Content starts
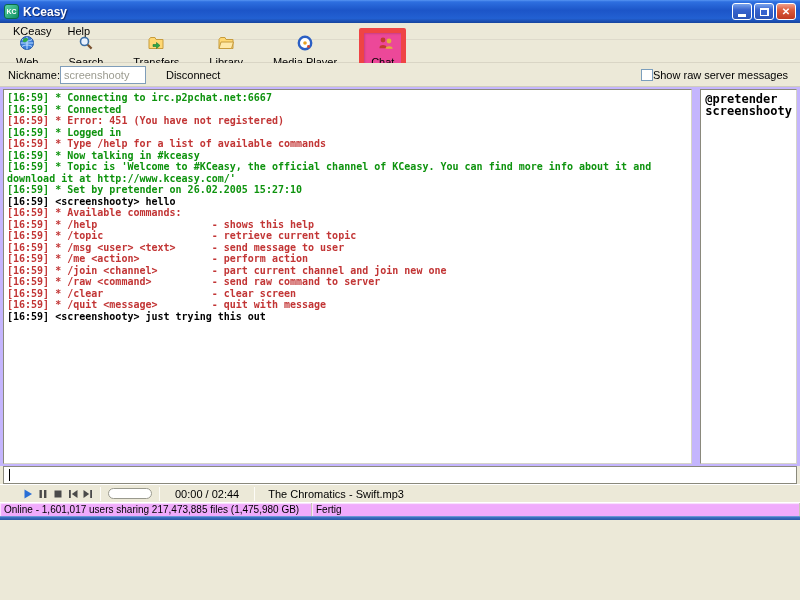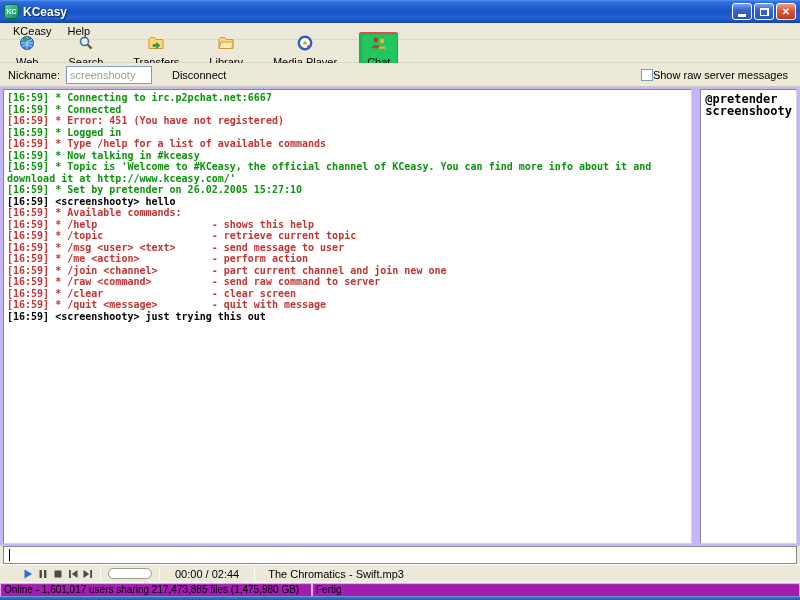--- a/index.html
+++ b/index.html
@@ -6,7 +6,7 @@
   html,body { width:800px; height:600px; overflow:hidden; }
   body { font-family:"Liberation Sans", sans-serif; font-size:11px; background:#ECE9D8; }
 
-  .window { width:800px; height:600px; display:flex; flex-direction:column; background:#ECE9D8; }
+  .window { width:800px; height:520px; display:flex; flex-direction:column; background:#ECE9D8; }
 
   
   .titlebar { height:23px; flex:0 0 23px; display:flex; align-items:center; padding:0 4px 0 4px;

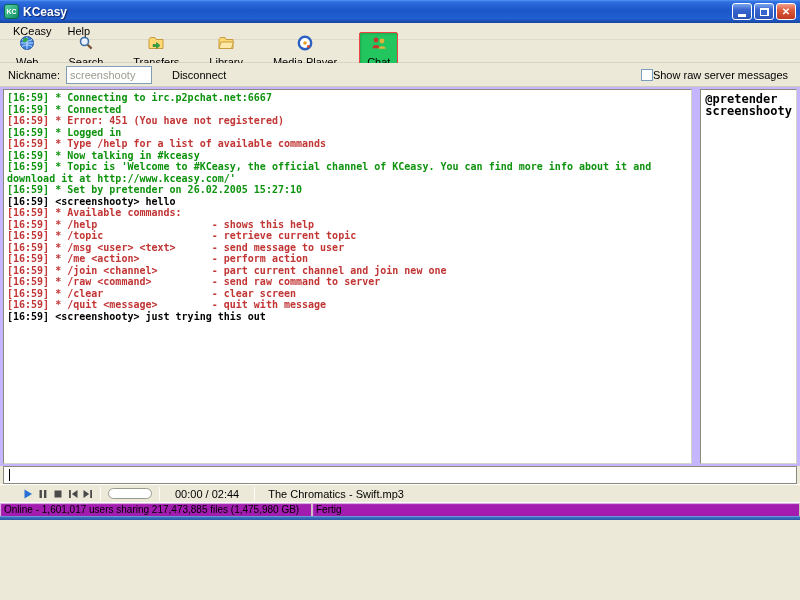--- a/index.html
+++ b/index.html
@@ -34,7 +34,7 @@
   .toolbar { height:23px; flex:0 0 23px; display:flex; align-items:center; padding-left:8px; gap:14px;
     background:#ECE9D8; border-bottom:1px solid #d9d5c5; }
   .tbtn { display:flex; align-items:center; gap:5px; padding:2px 7px; border:1px solid transparent; border-radius:2px;flex-direction:column; }
-  .tbtn.active { border:1px solid #ef4444; background:#22c55e; box-shadow:inset 1px 1px 2px rgba(0,0,0,.15); }
+  .tbtn.active { border:5px solid #ef4444; background:#ec4899; box-shadow:inset 1px 1px 2px rgba(0,0,0,.15);align-items:flex-end; }
   .tbtn svg { display:block; }
 
   

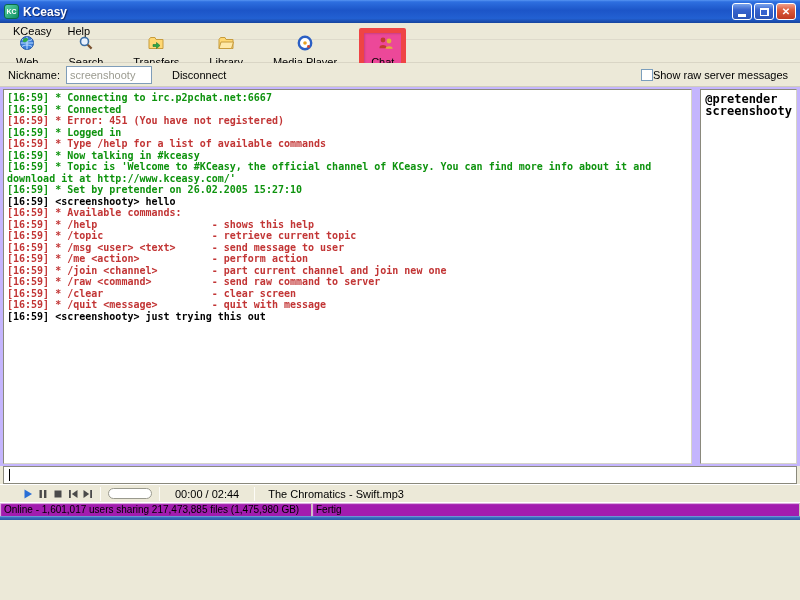--- a/index.html
+++ b/index.html
@@ -40,7 +40,7 @@
   
   .connbar { height:24px; flex:0 0 24px; display:flex; align-items:center; padding:0 8px;
     background:#ECE9D8; border-bottom:1px solid #cfccbd; }
-  .connbar label { margin-right:6px; }
+  .connbar label { }
   .nick-input { width:86px; height:18px; border:1px solid #7F9DB9; background:#fff; color:#9b9b90;
     font-family:"Liberation Sans",sans-serif; font-size:11px; padding:1px 3px; }
   .disconnect { margin-left:14px; padding:2px 6px; cursor:default; }

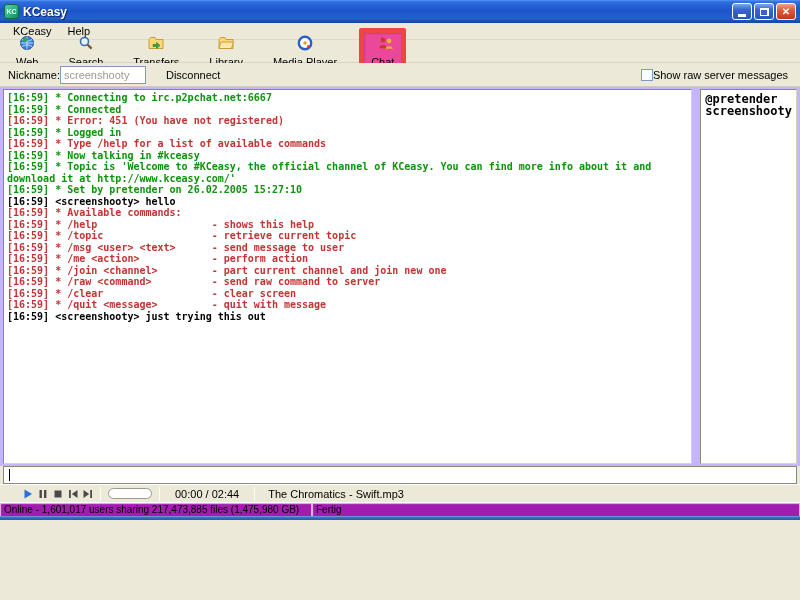--- a/index.html
+++ b/index.html
@@ -77,7 +77,7 @@
   .ptrack { margin-left:8px; color:#000; }
 
   
-  .statusbar { flex:0 0 14px; display:flex; background:#a21caf; border-top:1px solid #fff; font-size:10px; }
+  .statusbar { flex:0 0 14px; display:flex; background:#f0abfc; border-top:1px solid #fff; font-size:10px; }
   .spanel { display:flex; align-items:center; padding:0 4px; border-right:1px solid #c9c6b6; box-shadow:inset 1px 1px 1px rgba(255,255,255,.7); }
   .spanel.left { flex:0 0 312px; }
   .spanel.right { flex:1; }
Content ends
◆ Problem details ◆
Lines that hold the word "body" are the ones to copy from the entries above.

◆ Output below ◆
   html,body { width:800px; height:600px; overflow:hidden; }
   body { font-family:"Liberation Sans", sans-serif; font-size:11px; background:#ECE9D8; }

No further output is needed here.